I. Answer true or false to the following questions. (30 points in total)
1. ( ) We can use a pre-trained word embeddings, like fastText or Word2Vec, to obtain sentence vectors from sentences.
2. ( ) After downloading the pre-trained AlexNet CNN, you must always re-
train it with your images before using it.
3. ( ) If we set the batch size to 5 when training an LSTM on 10 sequences, the LSTM states will be reset twice after two epochs.
4. ( ) When training an LSTM with batch size = 1, there are same number of back propagations for each sequence if we pad all sequences into the same length.
5. ( ) After training the Skip-Gram approach with sentence input, we can extract a sentence vector for each sentence.
6. ( ) If we want to train a word-embedding layer to convert each word to a vector, we need to prepare a target label (i.e. Y) for each input sequence.
7. ( ) Users need to specify number of negative samples when training Word2Vec using the CBOW approach.
8. ( ) The CBOW approach uses multiple target words in the training process.
9. ( ) When training a Skip-Gram approach to obtain word embeddings for millions of vocabularies, we should set the loss function to softmax.

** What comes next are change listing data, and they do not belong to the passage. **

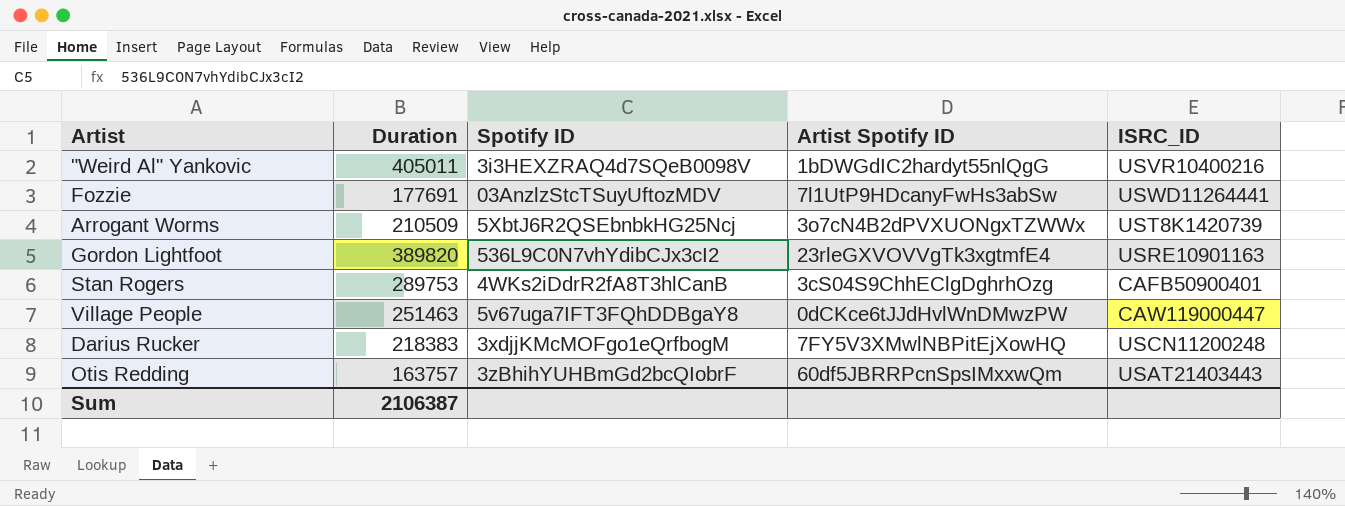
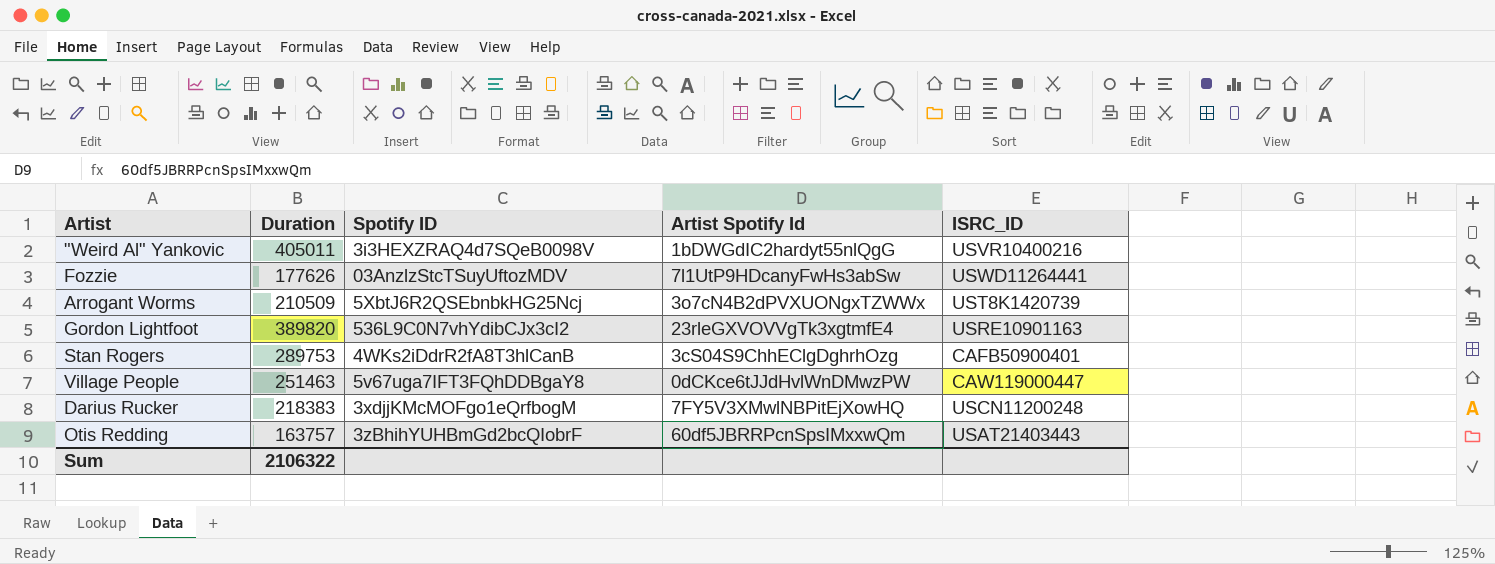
column name: Artist Spotify ID -> Artist Spotify Id
Fozzie | Duration: 177691 -> 177626
Sum | Duration: 2106387 -> 2106322

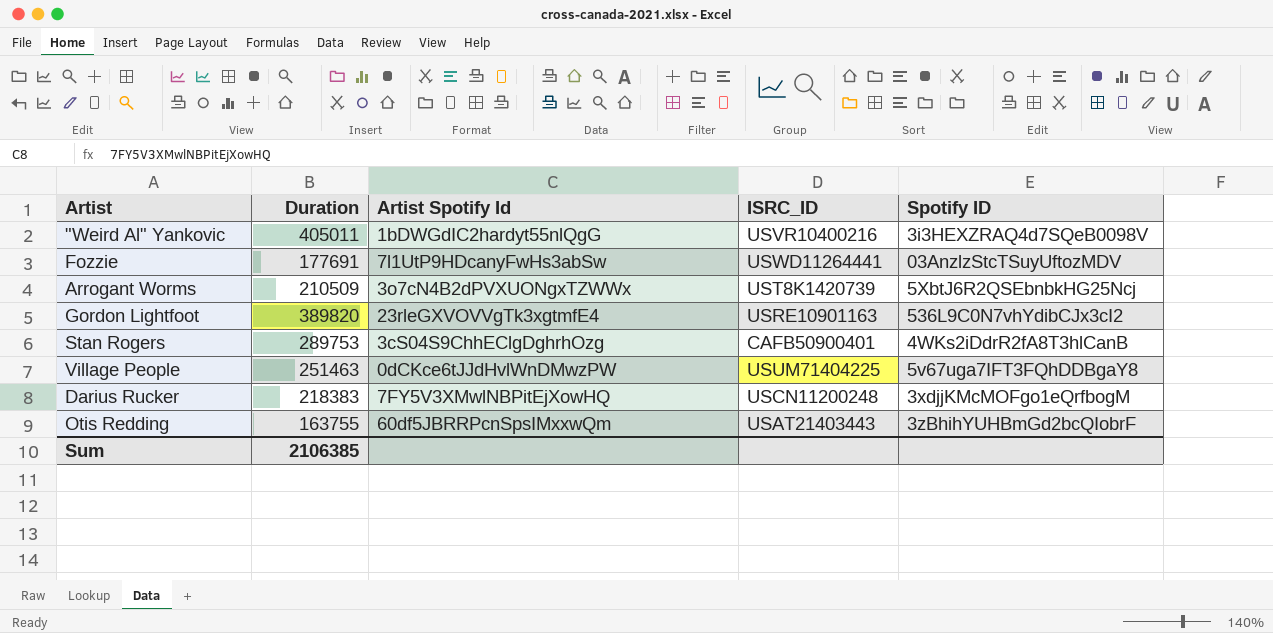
column Spotify ID | position: 3 -> 5
Fozzie | Duration: 177626 -> 177691
Village People | ISRC_ID: CAW119000447 -> USUM71404225
Otis Redding | Duration: 163757 -> 163755
Sum | Duration: 2106322 -> 2106385

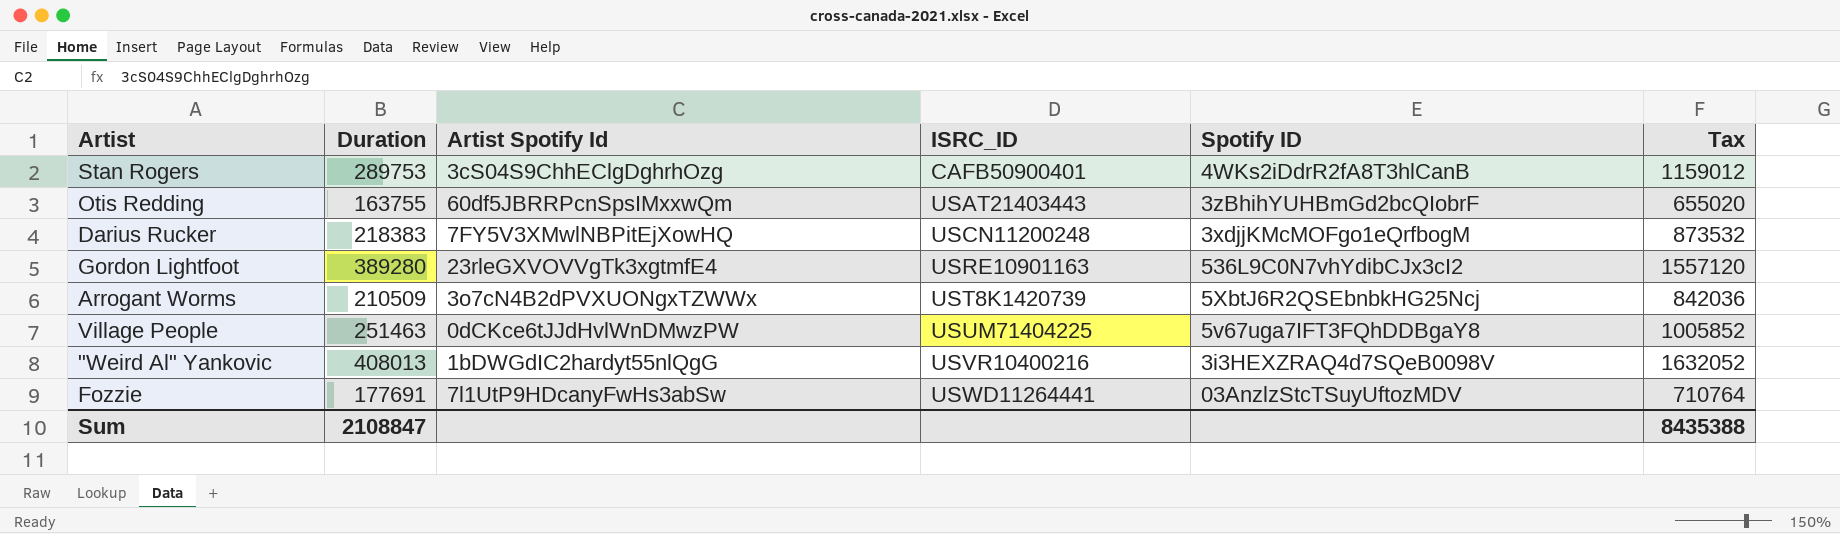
row order: none -> ISRC_ID ascending
column Tax | formula: none -> [Duration] * 4
Gordon Lightfoot | Duration: 389820 -> 389280
"Weird Al" Yankovic | Duration: 405011 -> 408013
Sum | Duration: 2106385 -> 2108847

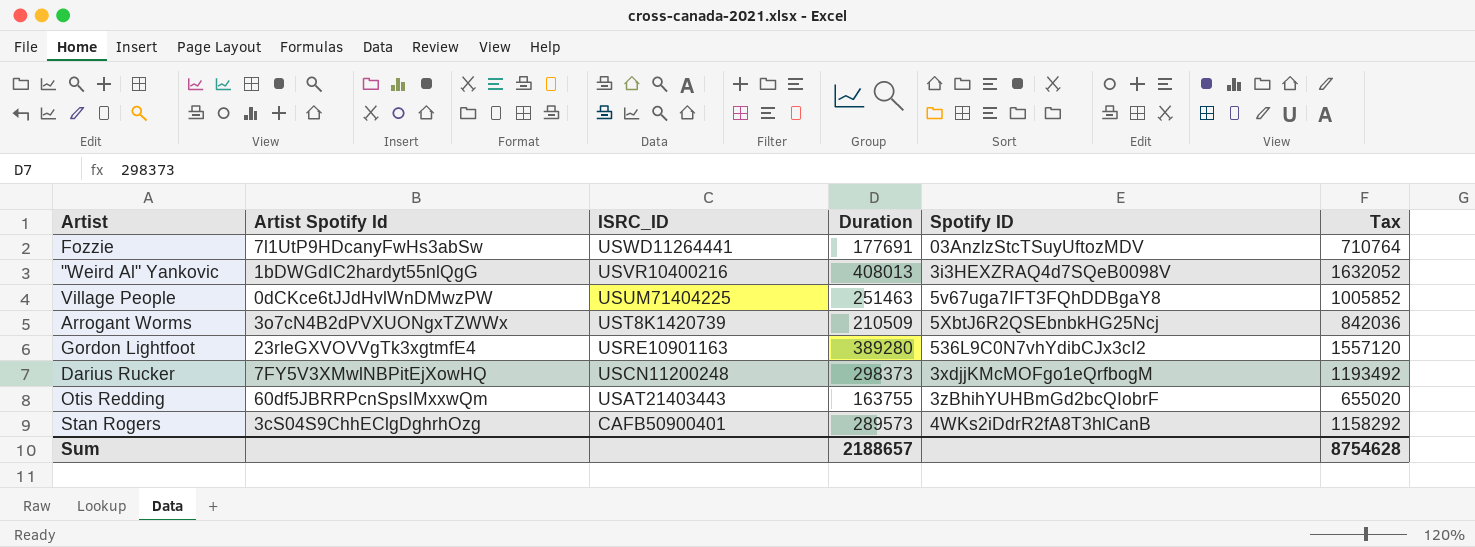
row order: ISRC_ID ascending -> ISRC_ID descending
column Duration | position: 2 -> 4
Darius Rucker | Duration: 218383 -> 298373
Darius Rucker | Tax: 873532 -> 1193492
Stan Rogers | Duration: 289753 -> 289573
Stan Rogers | Tax: 1159012 -> 1158292
Sum | Duration: 2108847 -> 2188657
Sum | Tax: 8435388 -> 8754628

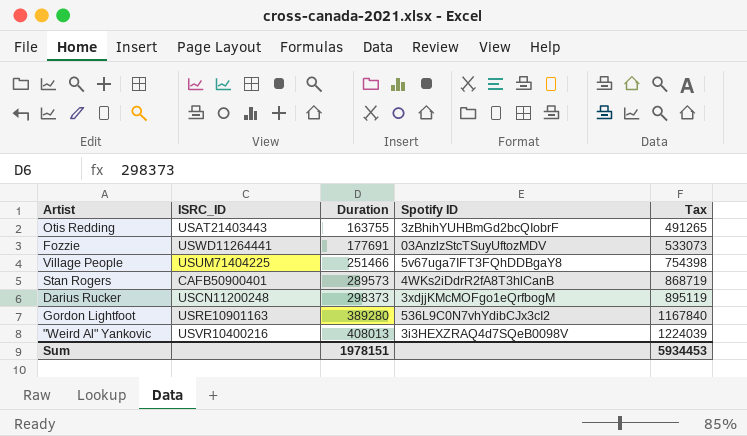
row order: ISRC_ID descending -> Duration ascending
column Artist Spotify Id | position: 2 -> none
column Tax | formula: [Duration] * 4 -> [Duration] * 3
row Arrogant Worms: 3o7cN4B2dPVXUONgxTZWWx | UST8K1420739 | 210509 | 5XbtJ6R2QSEbnbkHG25Ncj | 842036 -> none
Village People | Duration: 251463 -> 251466
Sum | Duration: 2188657 -> 1978151
Sum | Tax: 8754628 -> 5934453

10. ( ) The vanishing gradient (descent) problem can still occur when training an LSTM that has only one LSTM layer.
11. ( ) When classifying continuous activities on real-time sensor inputs, we can use the bi-directional LSTM.
12. ( ) A CNN with following layers in sequence has a good design: (input, convolution, ReLU, Batch Normalization, convolution, ReLU, Batch Normalization, pooling, fully-connected, softmax).
13. ( ) Image augmentation may help a CNN to avoid the overfitting problem.
14. ( ) For predicting the sentiment of a sentence (i.e. a sequence), we need to build an LSTM to perform many-to-many classification.
15. ( ) To implement an alphabet prediction system to predict sequences like ABCDE -- FGH, it is possible to implement the system using LSTM M:1 (i.e. many-to-one, or sequence-to-last) prediction.
II. Please type your answers for the following questions in this WORD file.
1. (20 points) Shortly before you left an elevator, you overheard two data scientists are arguing where the normalization (or standardization) processes are needed in order to properly train a CNN for a regression task.
Before the elevator was closed, can you tell the data scientists your suggestions? Please limit your answers to three sentences. Anything beyond three sentences cannot be heard by the data scientists, and hence, will **NOT** be graded”.
2. (20 points) Mary is a data scientist. She received three (3) sequences listed in the following table. Mary was asked to build/train an LSTM to take the “Input Data” in each sequence to predict the “Target” of each corresponding sequence.
(2.1) If the requirement document indicates that the length of each sequence is 1, how many predictor(s) does each sequence have?
(2.2) If the requirement document indicates that the length of each sequence is 2, how many predictor(s) does each sequence have?
(2.3) If the requirement document indicates that the length of each sequence is 6, how many predictor(s) does each sequence have?
3. (15 points) Two data scientists were asked to build an LSTM network to classify 100,000 sentences into binary sentiment (i.e. positive vs. negative). Half of the sentences are labeled as positive, and another half of the sentences are labeled as negative. Following pseudo-code lists the neural network architecture they used for this analysis task. We also know that there is NO problem in all the following neural network pseudo-code and actual implementation.
They have CORRECTLY performed ALL the possible text pre-processing (i.e. cleaning, removing stop words, tokenization, one-hot encoding, padding to different sentence lengths, sorting sentences), and they have also tested many LSTM hyper-parameters such as (1) the number LSTM layers, (2) the number of LSTM units in each layer, (3) the number of fully-connected (FC) layers, (4) the number of neurons at each FC layer, (5) different activation functions at each layer, (6) different epochs, (7) different batch sizes, (8) different learning rates, (9) different learners/optimizers, (10) and different number of dropout layers with different dropout rates. But, their quality measurements (i.e. accuracy and F-measure) are always very bad. They do not know what other options to try next.
While there is no guarantee the quality may be improved, can you give them few suggestions on what other options they can try? Please do not suggest the 10 options listed above and text cleaning the two data scientists have tried. Please list and explain your options in three sentences to the two data scientists before the elevator was closed. Anything beyond three sentences cannot be heard by the two data scientists, and hence, will **NOT** be graded.
4. (15 points) Shortly before you left an elevator, you overheard two data scientists are arguing what are the purposes of getting a powerful pre-trained CNN (i.e. AlexNet) that contains NO classification layers (i.e. NO fully-connected dense layers and the softmax layer).
Before the elevator was closed, can you quickly tell the data scientists at least two purposes of doing this (i.e. getting a powerful pre-trained CNN that contains NO classification layers) in three sentences? Anything beyond three sentences cannot be heard by the two data scientists, and hence, will **NOT** be graded.